The present invention relates generally to computer vision, and more particularly, to a method for automatically extracting 3D models of dense urban regions using aerial LIDAR data.
Building modeling has numerous applications in a wide variety of tasks such as urban planning, cartography, 3D visualization for virtual city tours and autonomous robot navigation. In many practical situations, it is desired to obtain 3D models for areas of hundreds and thousands of square kilometers within days and with minimal manual interaction. Traditionally, building modeling has employed data collected either from the ground or from the air. Ground-based data provides high details on facades of buildings, but lacks information on tops of buildings. Aerial data can yield very accurate building footprints and can facilitate the fusion of multiple images through ortho-rectification to cover large geographical areas, but aerial data generally lacks information on the sides of buildings necessary for producing a 3D model.

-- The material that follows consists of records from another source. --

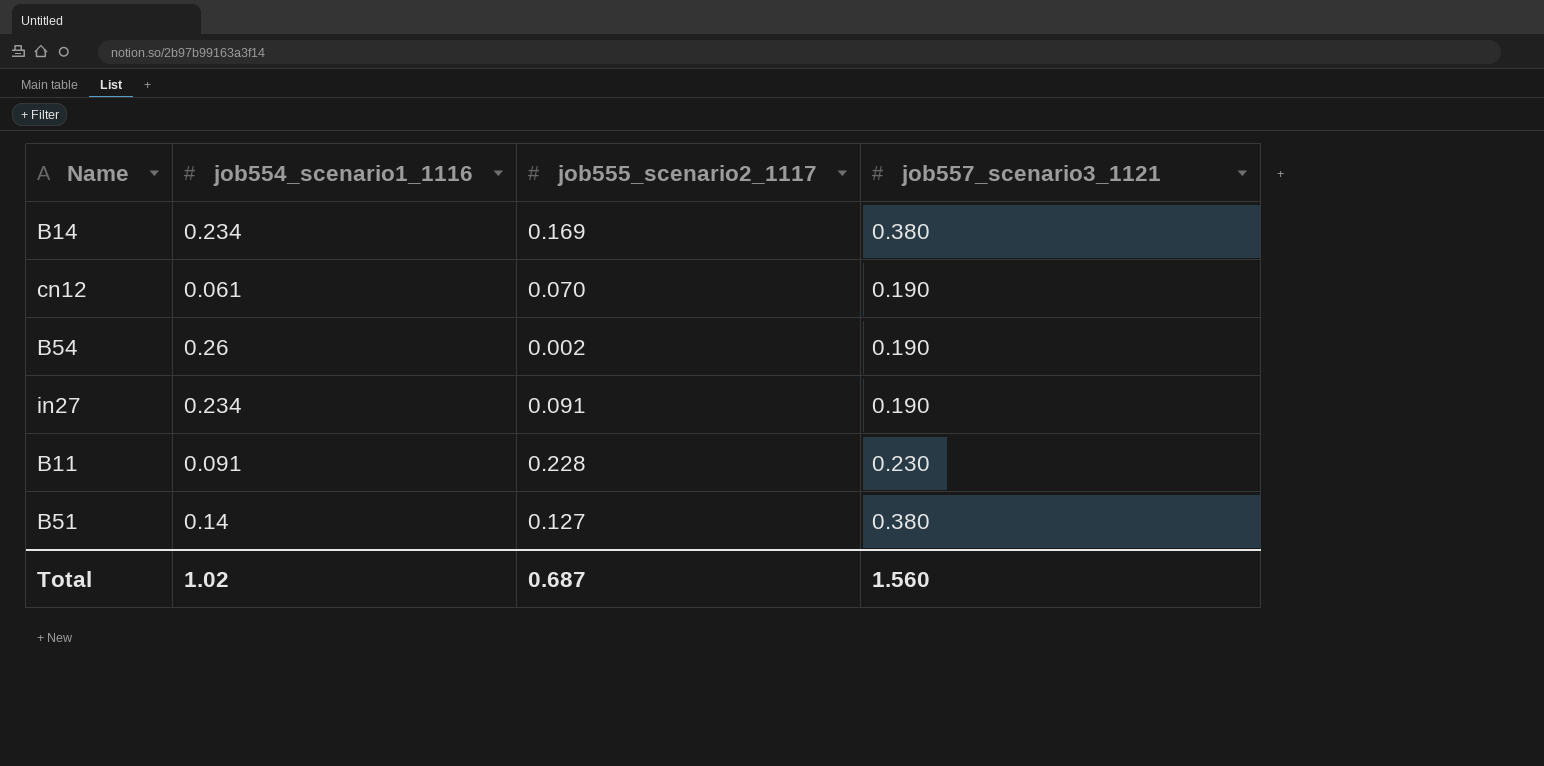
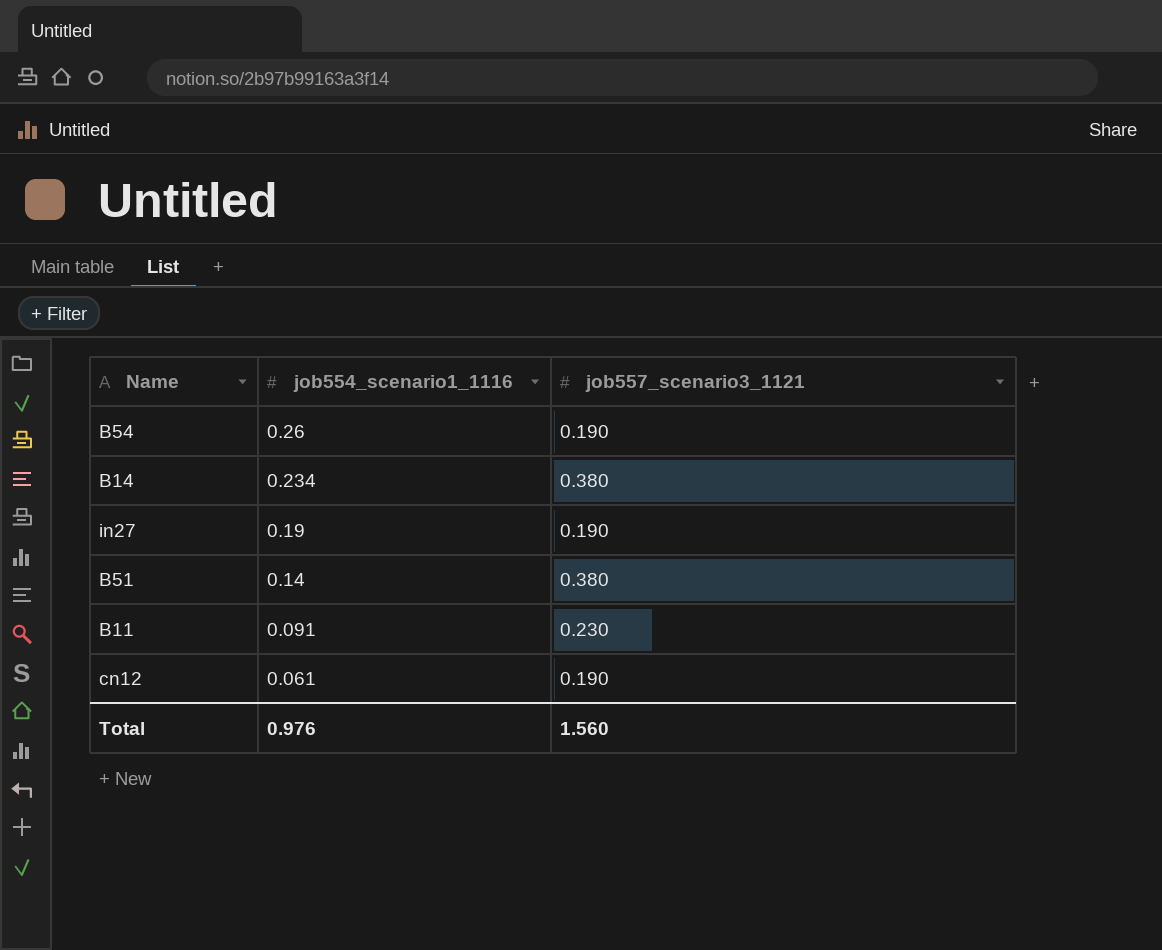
row order: none -> job554_scenario1_1116 descending
column job555_scenario2_1117 | position: 3 -> none
in27 | job554_scenario1_1116: 0.234 -> 0.19
Total | job554_scenario1_1116: 1.02 -> 0.976

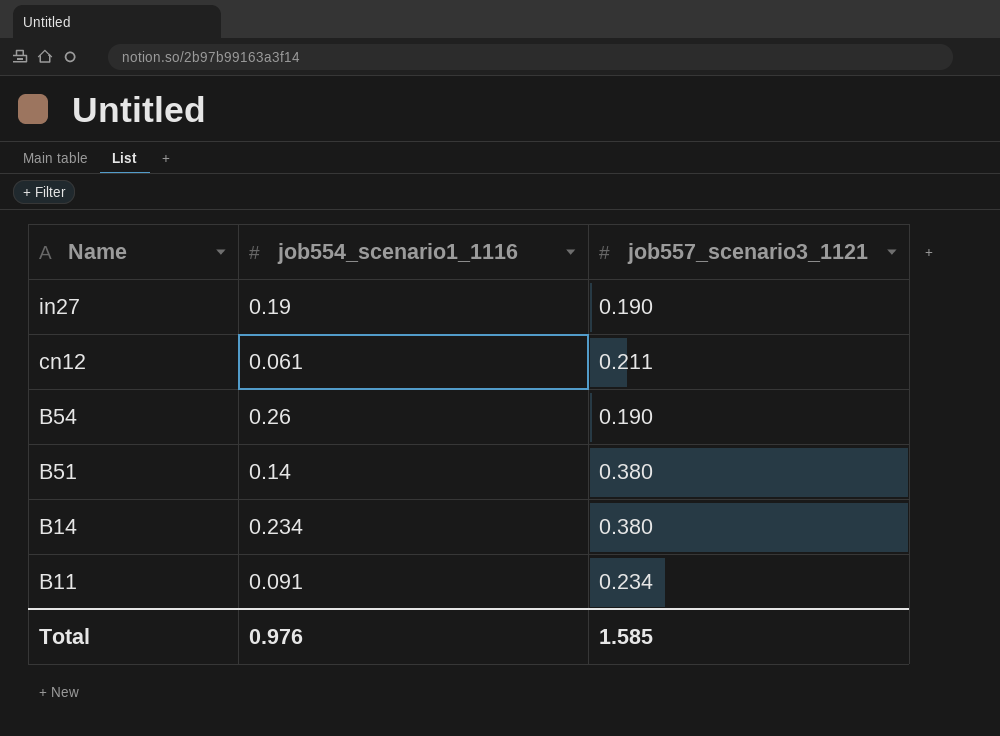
row order: job554_scenario1_1116 descending -> Name descending
cn12 | job557_scenario3_1121: 0.190 -> 0.211
B11 | job557_scenario3_1121: 0.230 -> 0.234
Total | job557_scenario3_1121: 1.560 -> 1.585

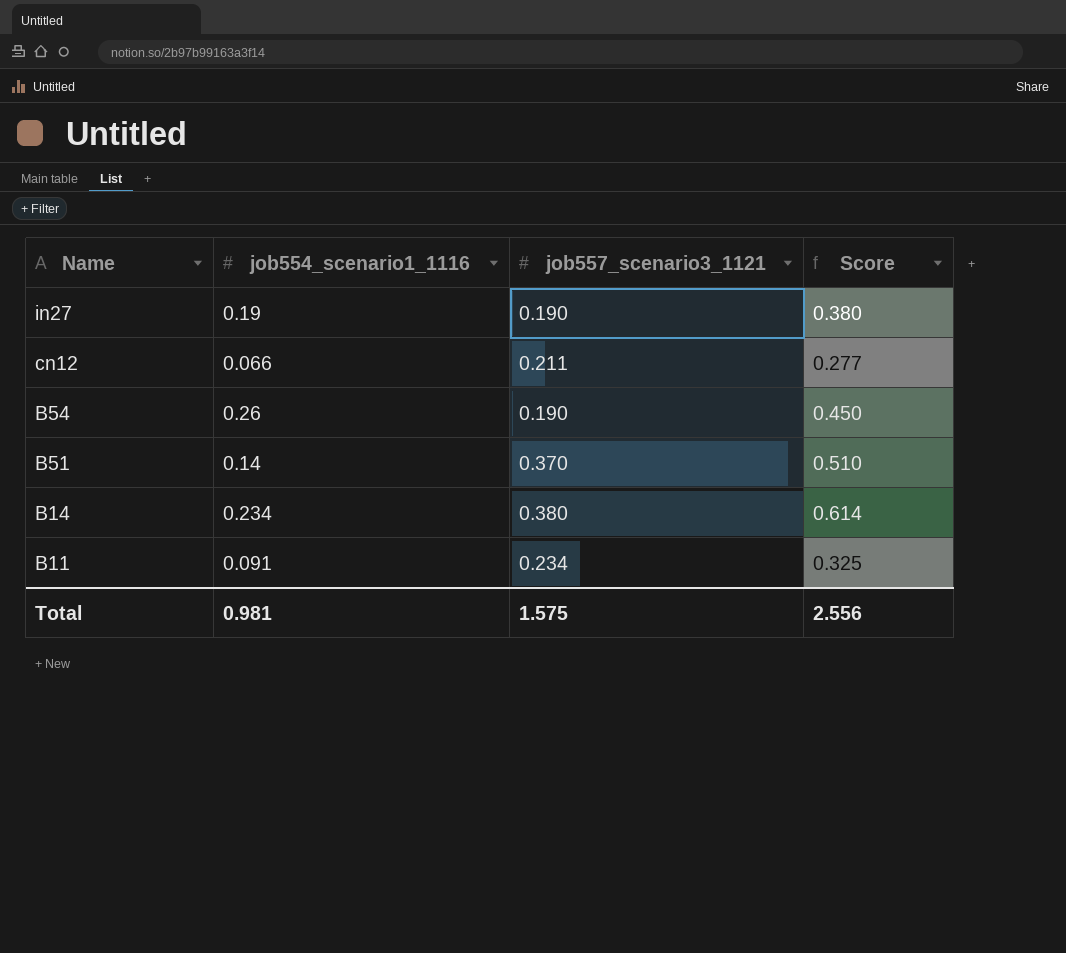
column Score | formula: none -> [job554_scenario1_1116] + [job557_scenario3_1121]
cn12 | job554_scenario1_1116: 0.061 -> 0.066
B51 | job557_scenario3_1121: 0.380 -> 0.370
Total | job554_scenario1_1116: 0.976 -> 0.981
Total | job557_scenario3_1121: 1.585 -> 1.575

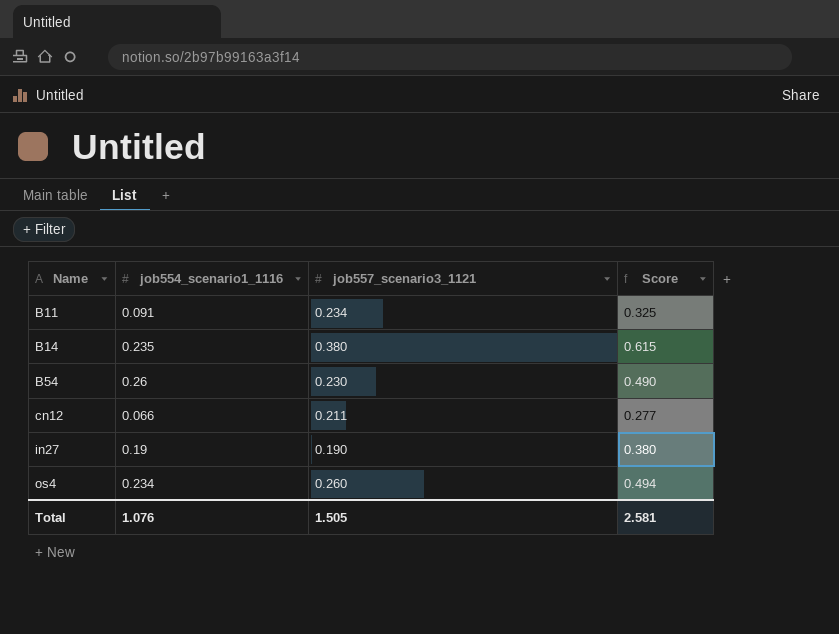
row order: Name descending -> Name ascending
row B51: 0.14 | 0.370 | 0.510 -> none
B14 | job554_scenario1_1116: 0.234 -> 0.235
B14 | Score: 0.614 -> 0.615
B54 | job557_scenario3_1121: 0.190 -> 0.230
B54 | Score: 0.450 -> 0.490
row os4: none -> 0.234 | 0.260 | 0.494
Total | job554_scenario1_1116: 0.981 -> 1.076
Total | job557_scenario3_1121: 1.575 -> 1.505
Total | Score: 2.556 -> 2.581

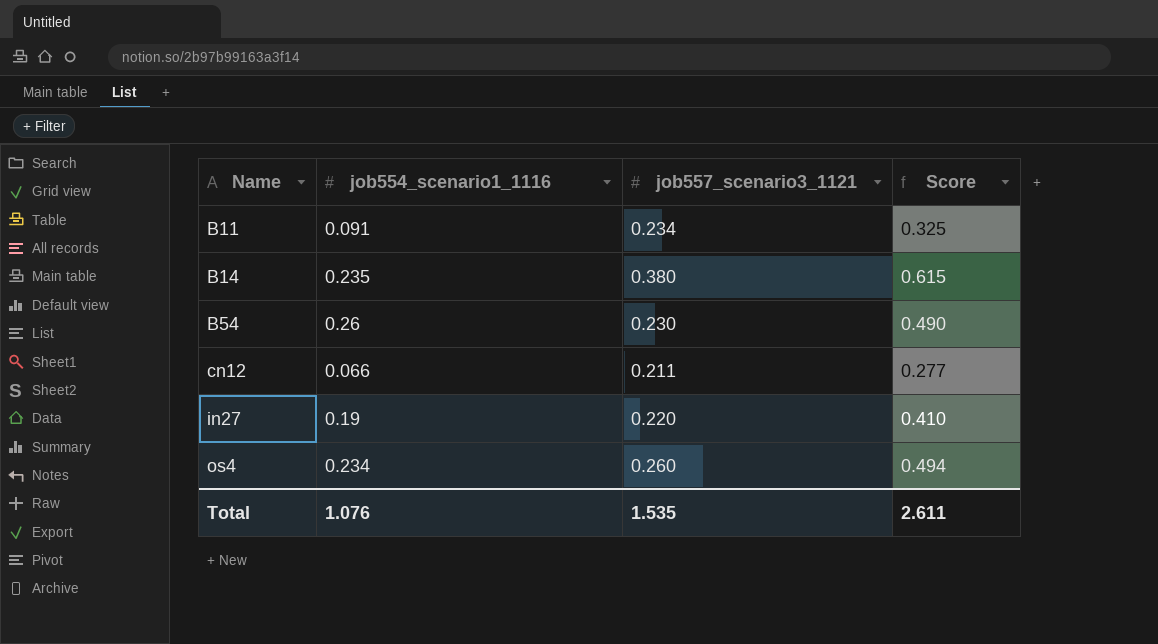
in27 | job557_scenario3_1121: 0.190 -> 0.220
in27 | Score: 0.380 -> 0.410
Total | job557_scenario3_1121: 1.505 -> 1.535
Total | Score: 2.581 -> 2.611

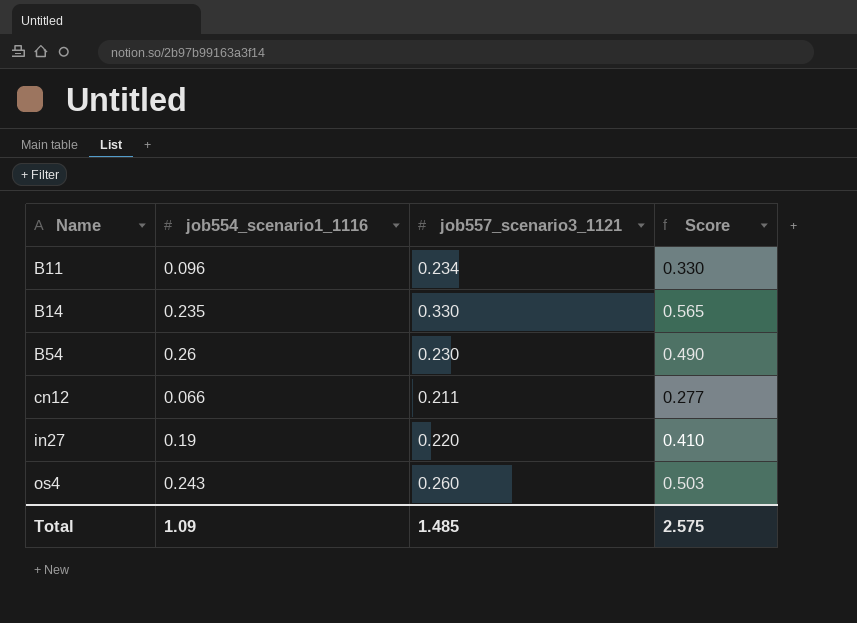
B11 | job554_scenario1_1116: 0.091 -> 0.096
B11 | Score: 0.325 -> 0.330
B14 | job557_scenario3_1121: 0.380 -> 0.330
B14 | Score: 0.615 -> 0.565
os4 | job554_scenario1_1116: 0.234 -> 0.243
os4 | Score: 0.494 -> 0.503
Total | job554_scenario1_1116: 1.076 -> 1.09
Total | job557_scenario3_1121: 1.535 -> 1.485
Total | Score: 2.611 -> 2.575

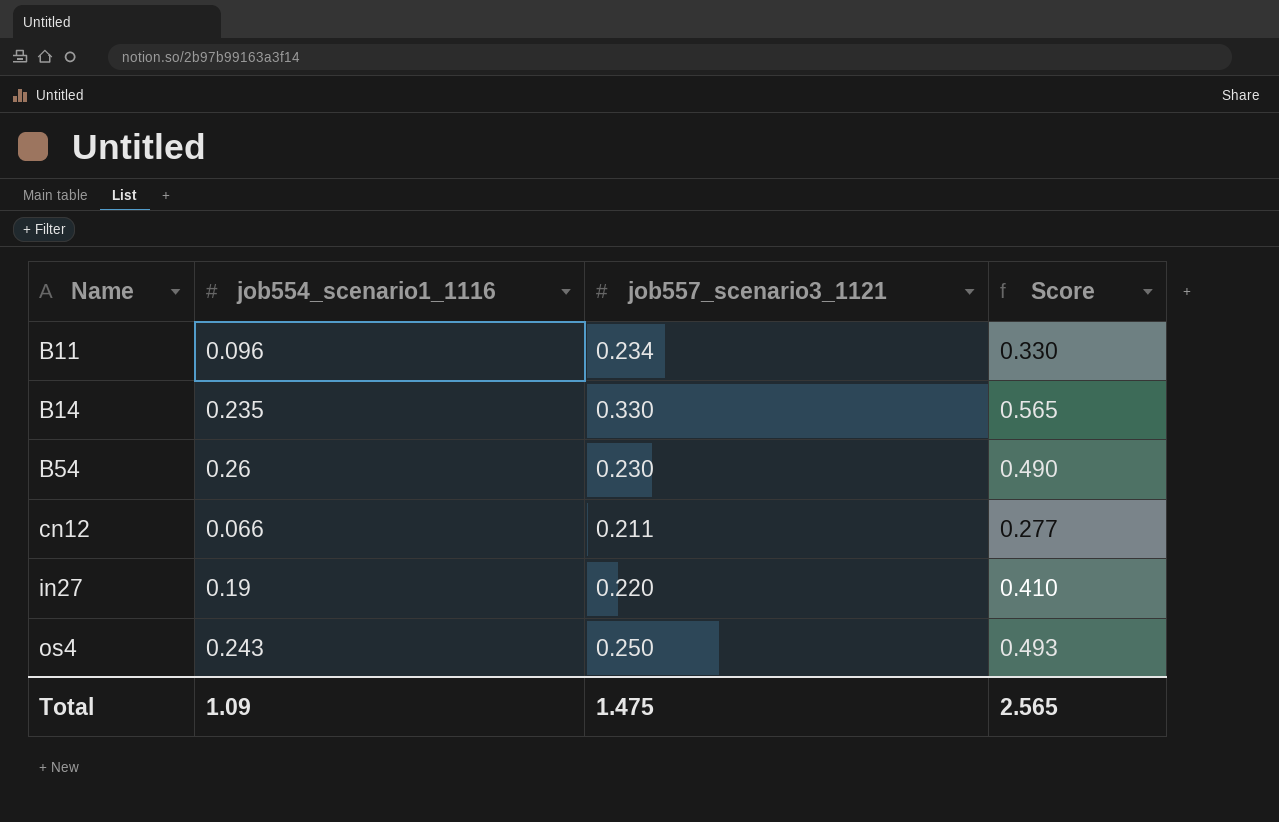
os4 | job557_scenario3_1121: 0.260 -> 0.250
os4 | Score: 0.503 -> 0.493
Total | job557_scenario3_1121: 1.485 -> 1.475
Total | Score: 2.575 -> 2.565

Most of the research on building modeling has employed 2D imagery, which is very inexpensive to acquire, but poses inherent difficulties for automatic 3D modeling due to known limitations of stereo algorithms for recovering 3D structure from multiple views, especially in untextured areas and at depth discontinuities. Because of these limitations, most image-based modeling systems in the prior art are either manual or semi-automatic and required a large amount of computer time to produce 3D models.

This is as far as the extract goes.